Tudo Dominado
Em 1971, época do desaparecimento do deputado Rubens Paiva, vítima da ditadura implantada pelos militares em 1964, as entradas dos edifícios não eram cercadas por grades. Os logradouros não eram obstruídos por cancelas com guaritas. E não havia câmaras nas ruas, avenidas, ou penduradas nos muros das casas ou prédios. Apesar da existência de “terroristas”, como eram chamadas as pessoas contrárias ao regime, envolvidas em ações armadas. Regime, esse, sim, muito mais terrorista, porque institucionalizava a tortura e o desaparecimento de pessoas sem que fossem permitidas averiguações ou investigações.
Hoje, quando consideramos superado o período ditatorial, embora não esteja totalmente erradicada a mentalidade dos favoráveis a esse abominável regime, as pessoas vivem em prédios cercados por grades, dotados de câmeras e com um controle maior do acesso a estranhos. O que não é garantia de segurança. Nos ônibus também existem câmaras para a gravação de assaltos ou outros atos de violência que, apesar de tudo, não deixam de ocorrer.
Podemos perceber que a doutrina da Segurança, um dos pilares de sustentação do regime ditatorial, em nada contribuiu para que vivêssemos hoje melhores dias. O que se deve também, é claro, à concentração da riqueza nas mãos de uma parcela mínima da população, aos bolsões de pobreza nos grandes centros e no interior, ao analfabetismo e a todos os males a que já estamos habituados. E que não puderam ser amenizados pelo regime de força implantado a partir de 1964, apesar da alta concentração de poder com que puderam contar.
Notamos, portanto, que, enquanto o crime caminhou e se fortaleceu, a ponto de se tornar muitas vezes compensador, a legislação destinada ao seu combate não se desenvolveu da mesma forma.
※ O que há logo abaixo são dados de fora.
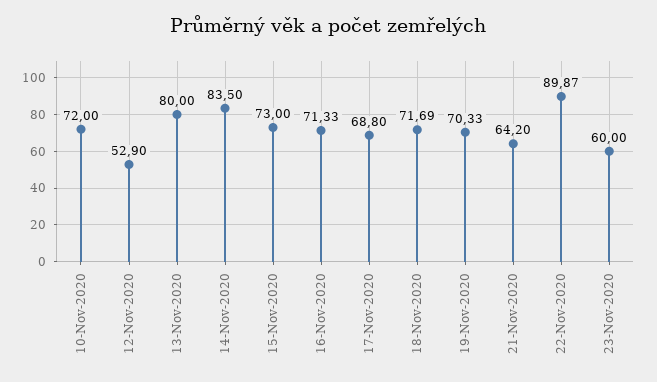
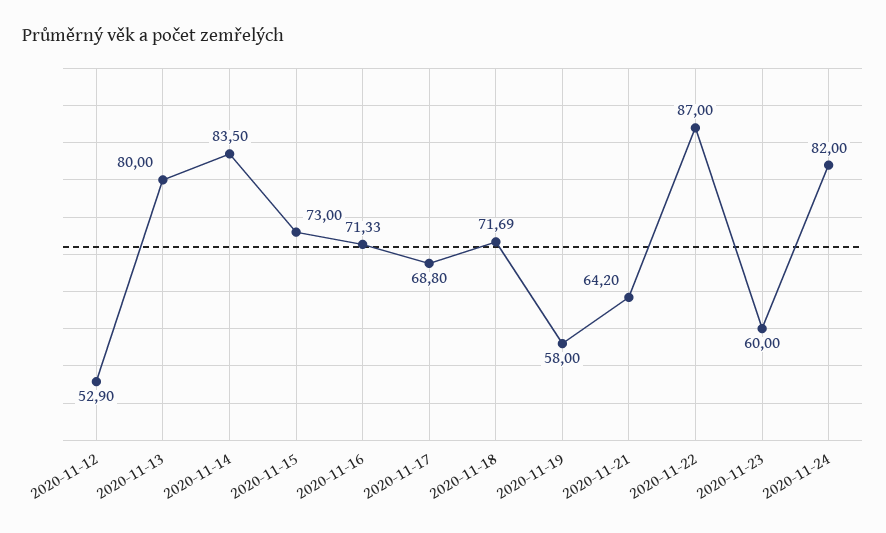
10-Nov-2020: 72 -> none
19-Nov-2020: 70.33 -> 58
22-Nov-2020: 89.87 -> 87
2020-11-24: none -> 82

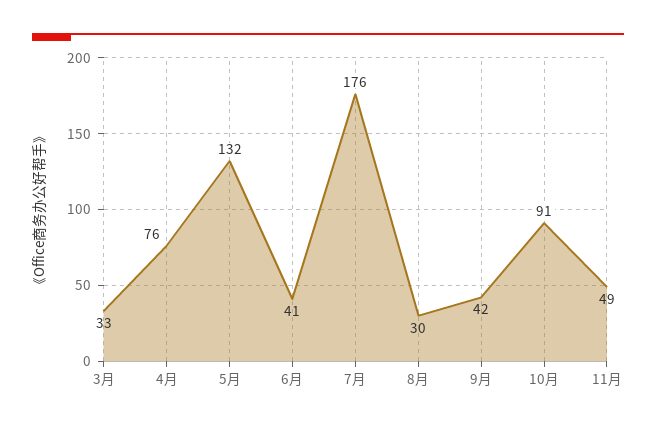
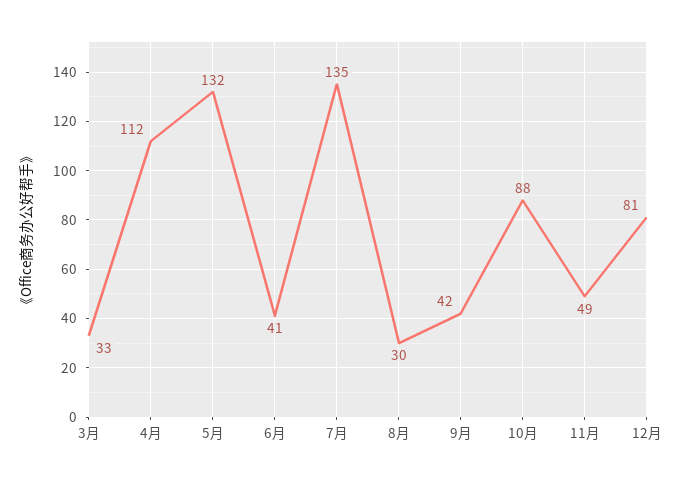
4月: 76 -> 112
7月: 176 -> 135
10月: 91 -> 88
12月: none -> 81

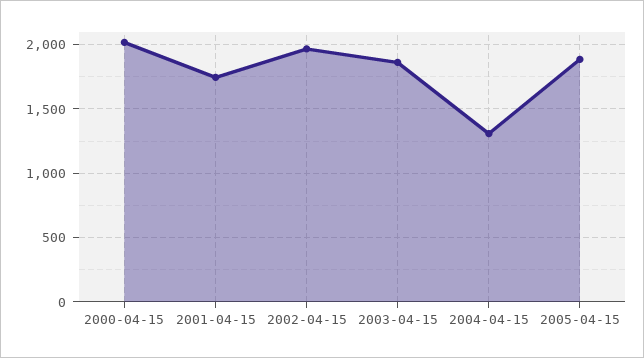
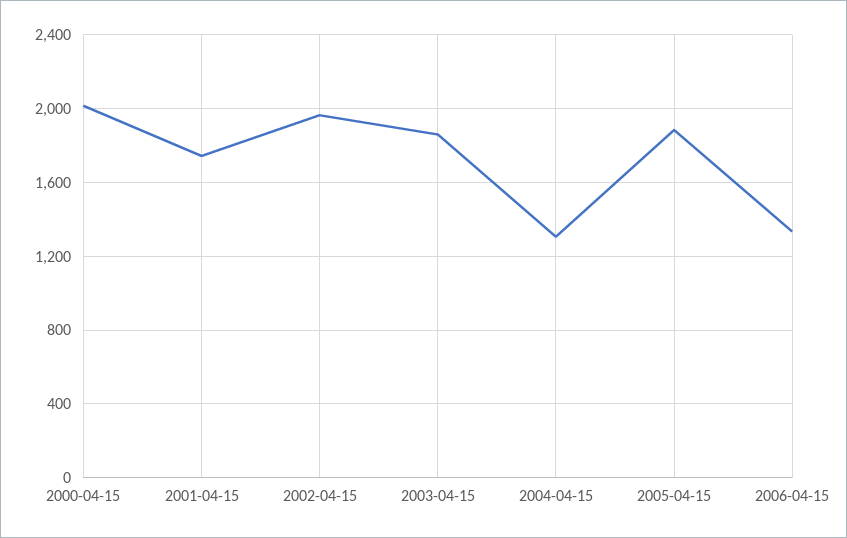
2006-04-15: none -> 1350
Os militares passaram 21 anos cassando comunistas, esquecendo-se de priorizar o desenvolvimento do país, visando à redução da distância entre os mais abastados e os que continuam a nada ter, a parcela maior do povo brasileiro. O que poderia ter se constituído num combate à criminalidade.
Por outro lado, observa-se certa estagnação do Judiciário. O que se pode creditar, de certo modo, à ditadura, período durante o qual a Justiça foi quase que peça decorativa. Fato que favorece, como favoreceu, a impunidade. Com a qual é flagrante a nossa convivência nos dias de hoje.
Restituído o poder aos civis, estes também muito pouco conseguiram em termos de redução dos níveis de pobreza, de analfabetismo, de saúde, de moradia, etc. Por estarem muito mais preocupados em se manterem no poder. Para onde se dirigem, na maioria das vezes, buscando o favorecimento pessoal. Há políticos que foram simpáticos aos militares, chegando com a anuência deles ao cargo de maior relevância no país, e ainda hoje continuam no desempenho de importantes funções públicas.
A grande dúvida da sociedade brasileira poderia estar relacionada ao que acontecerá dentro de mais 20 anos. Terá o país condições de ser reconhecido como uma nação em que se sinta contemplada grande parte do seu povo? Ou teremos nós que estabelecermos algum tipo de relação com o crime organizado, ou com criminosos, para que possamos sobreviver?